Dataset content:
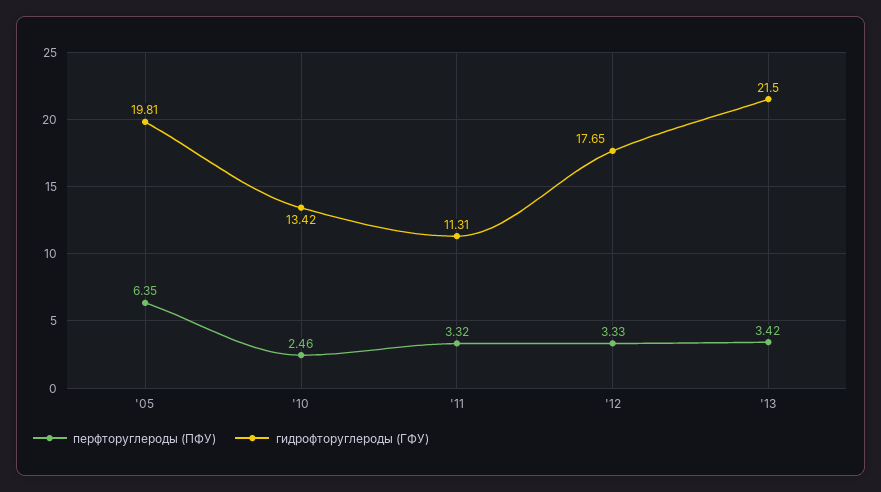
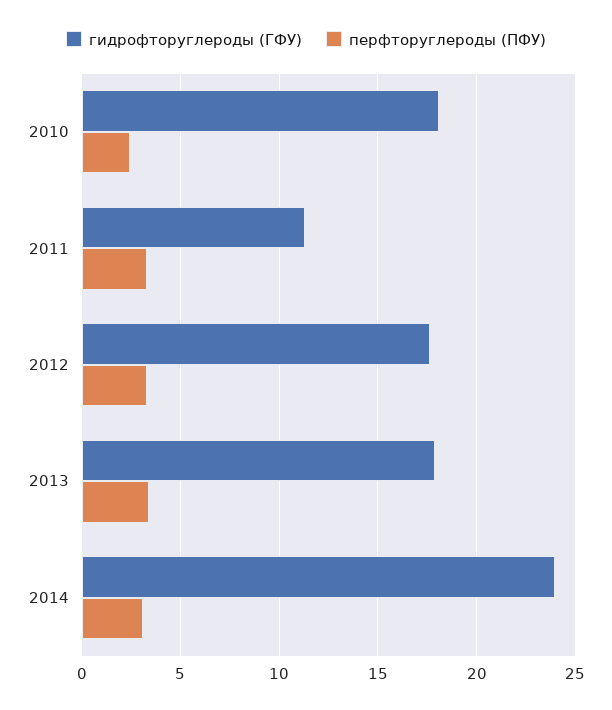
перфторуглероды (ПФУ), '05: 6.35 -> none
гидрофторуглероды (ГФУ), '05: 19.81 -> none
гидрофторуглероды (ГФУ), '10: 13.42 -> 18
гидрофторуглероды (ГФУ), '13: 21.5 -> 18
гидрофторуглероды (ГФУ), 2014: none -> 24
перфторуглероды (ПФУ), 2014: none -> 3

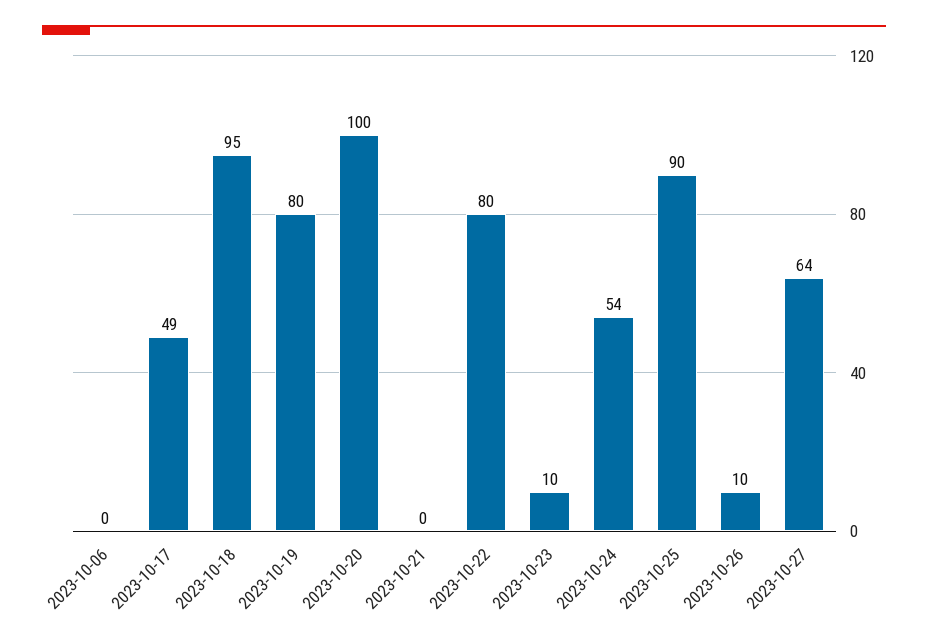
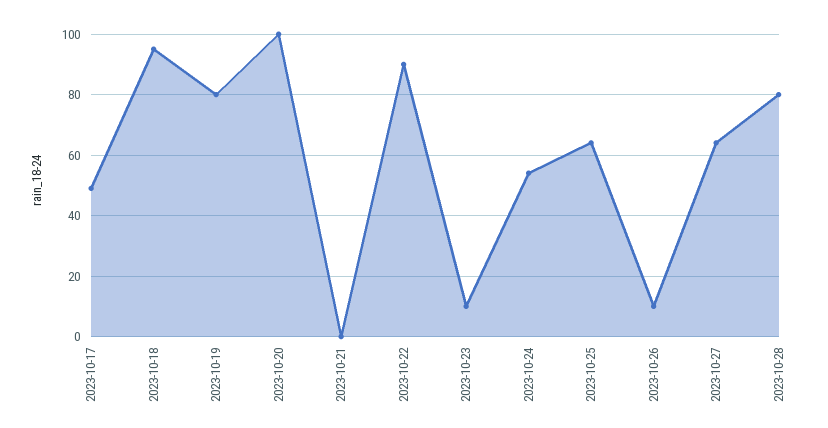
2023-10-06: 0 -> none
2023-10-22: 80 -> 90
2023-10-25: 90 -> 65
2023-10-28: none -> 80

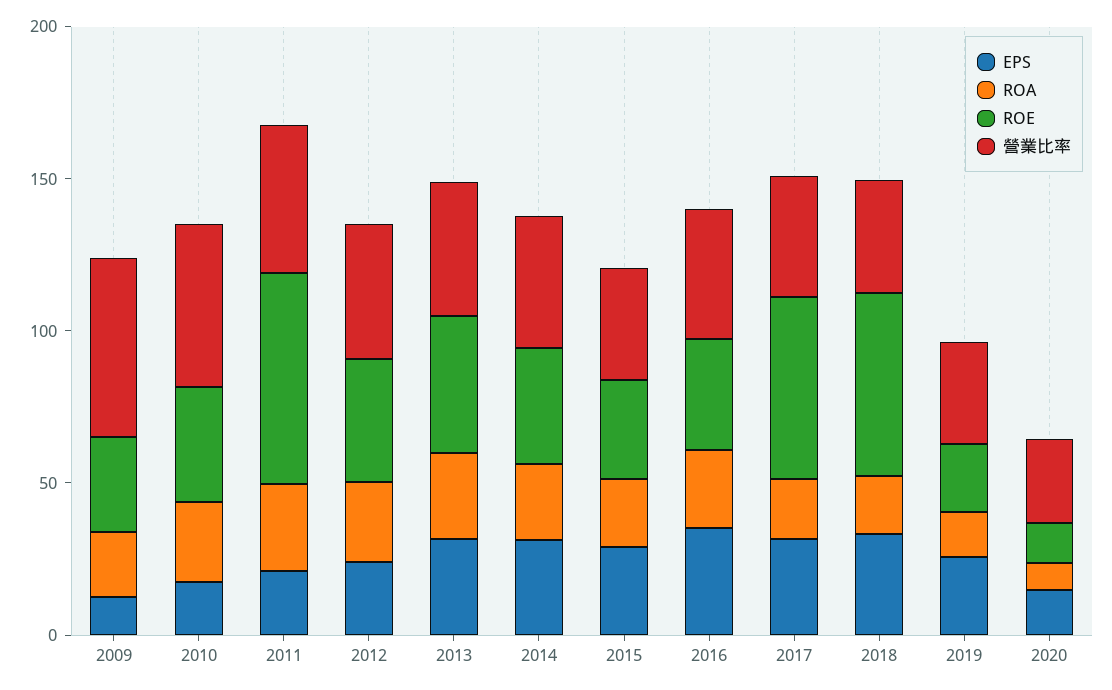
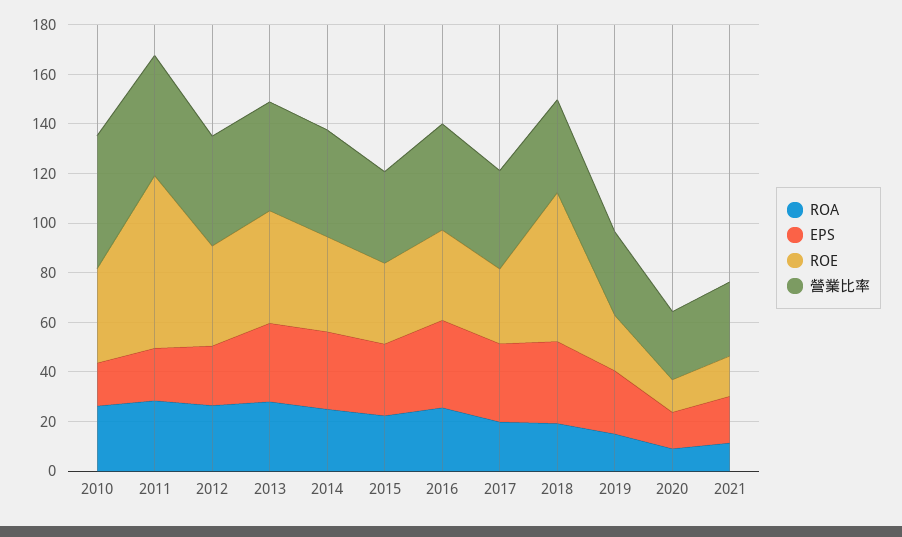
EPS, 2009: 10 -> none
ROA, 2009: 20 -> none
ROE, 2009: 30 -> none
營業比率, 2009: 60 -> none
ROE, 2017: 60 -> 30
ROA, 2021: none -> 10
EPS, 2021: none -> 20
ROE, 2021: none -> 15
營業比率, 2021: none -> 30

What the exercise asks:
Reproduce, word for word, the lines from the one containing "2023-10-25: 90 -> 65" to the end of the material, both ends included. No picture is copied.

Written response:
2023-10-25: 90 -> 65
2023-10-28: none -> 80

EPS, 2009: 10 -> none
ROA, 2009: 20 -> none
ROE, 2009: 30 -> none
營業比率, 2009: 60 -> none
ROE, 2017: 60 -> 30
ROA, 2021: none -> 10
EPS, 2021: none -> 20
ROE, 2021: none -> 15
營業比率, 2021: none -> 30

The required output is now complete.